Action item: Print again, word for word, all of the records below, and leave the pictures out.

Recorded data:
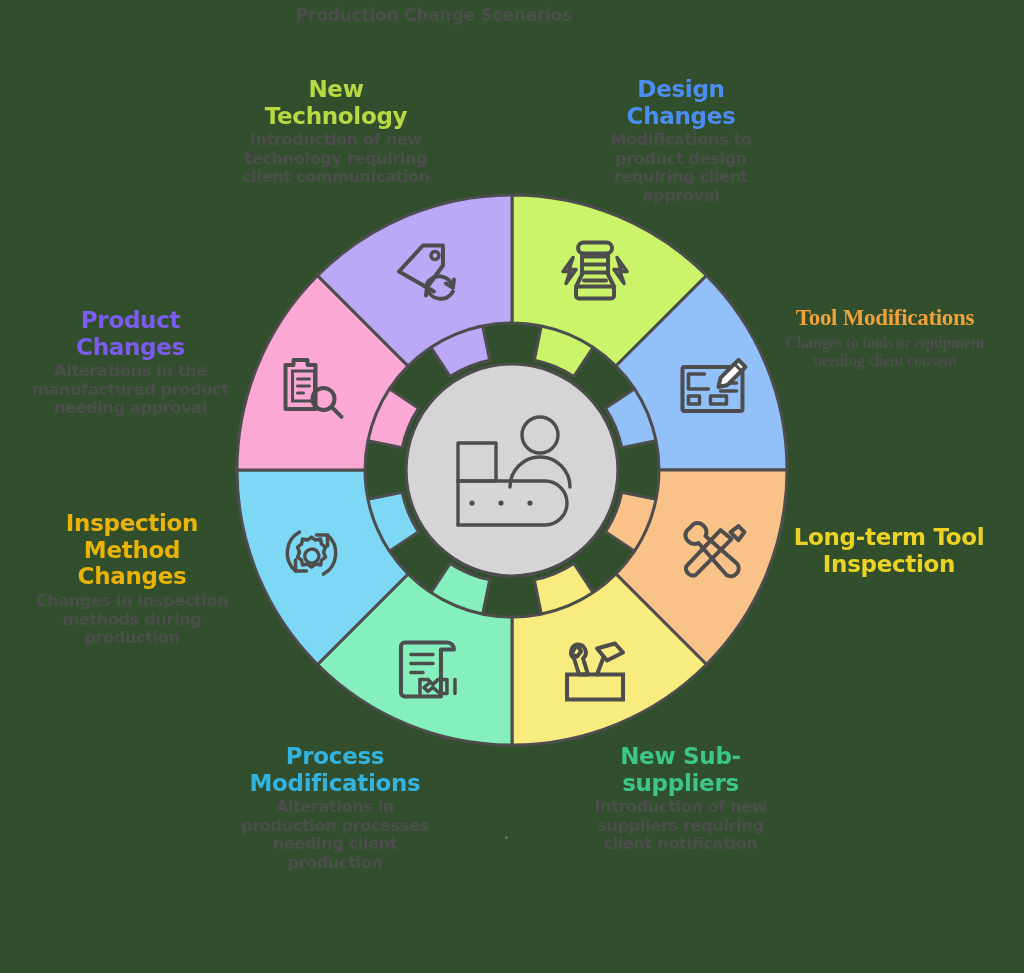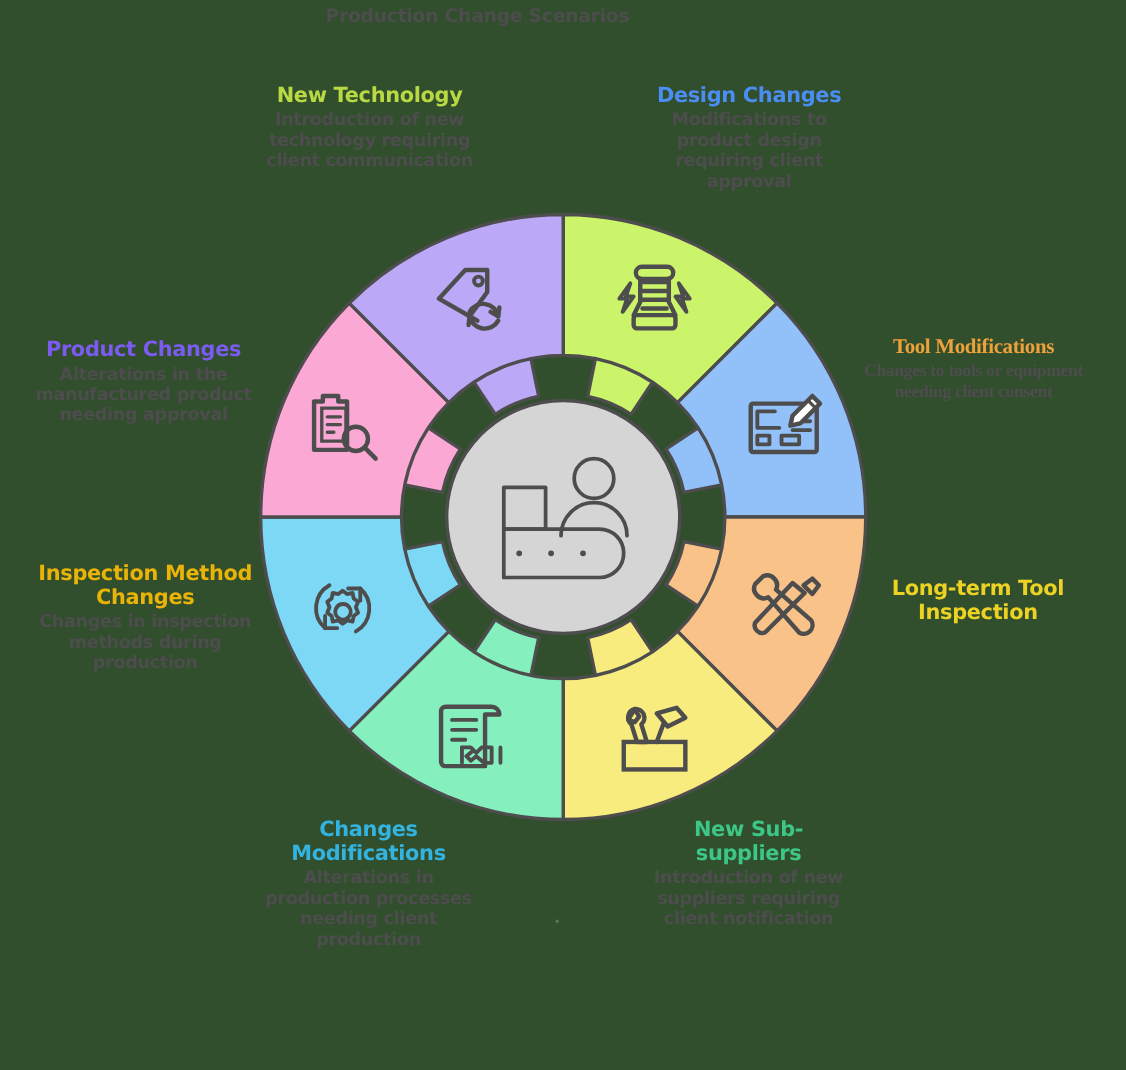"New Technology" .label-head { font-size: 19px -> 23px }
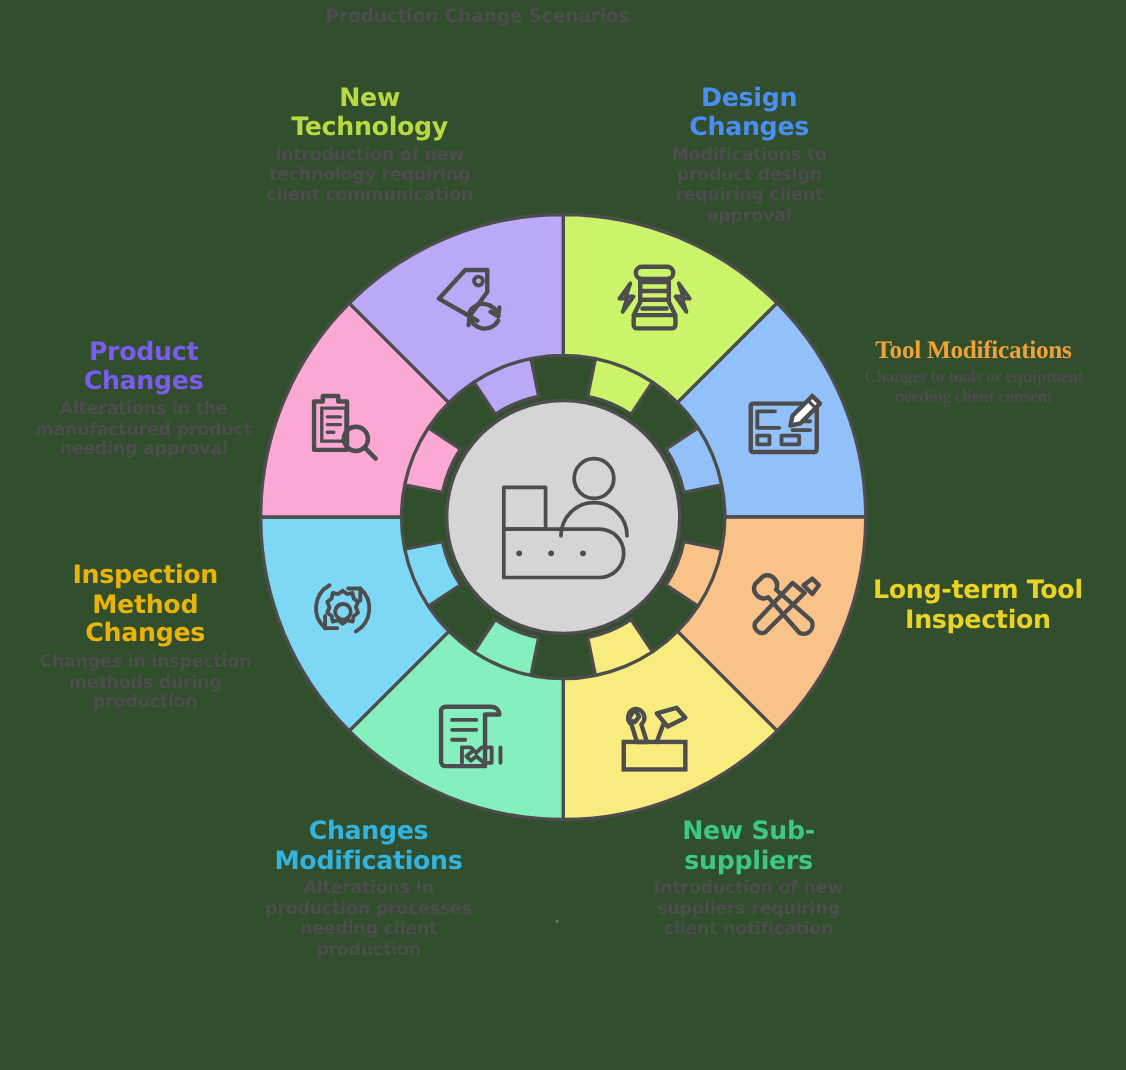"Changes Modifications" div.label-head { text: Changes -> Process }
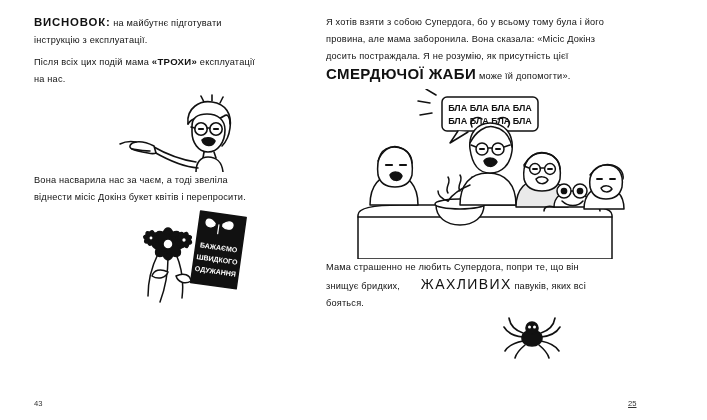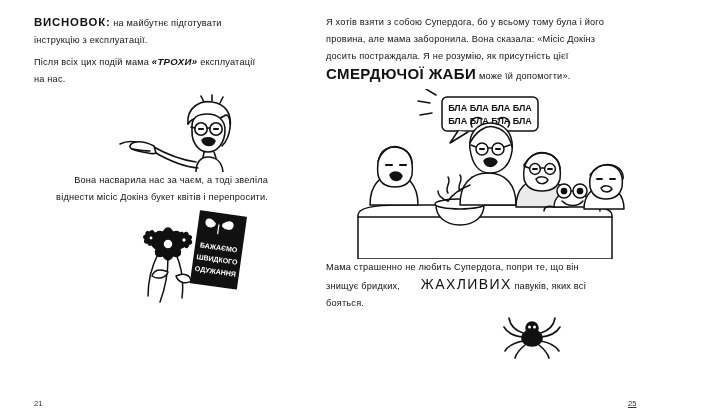"«ТРОХИ»" .bold-quote { font-style: italic -> none }
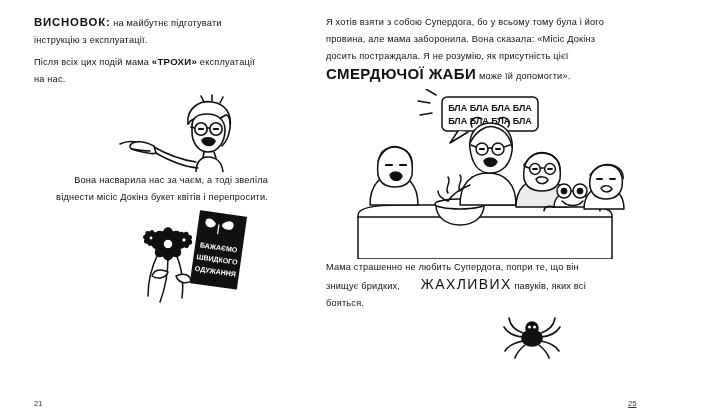"Вона насварила нас за чаєм," .spaced-sm { text-align: right -> none }
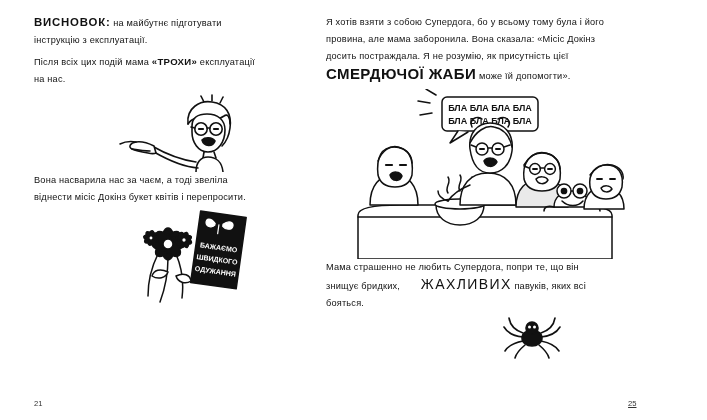"21" div.page-num { text: 21 -> 43 }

Answer to this exercise:
"New Technology" .label-head { font-size: 19px -> 23px }
"Changes Modifications" div.label-head { text: Changes -> Process }
"«ТРОХИ»" .bold-quote { font-style: italic -> none }
"Вона насварила нас за чаєм," .spaced-sm { text-align: right -> none }
"21" div.page-num { text: 21 -> 43 }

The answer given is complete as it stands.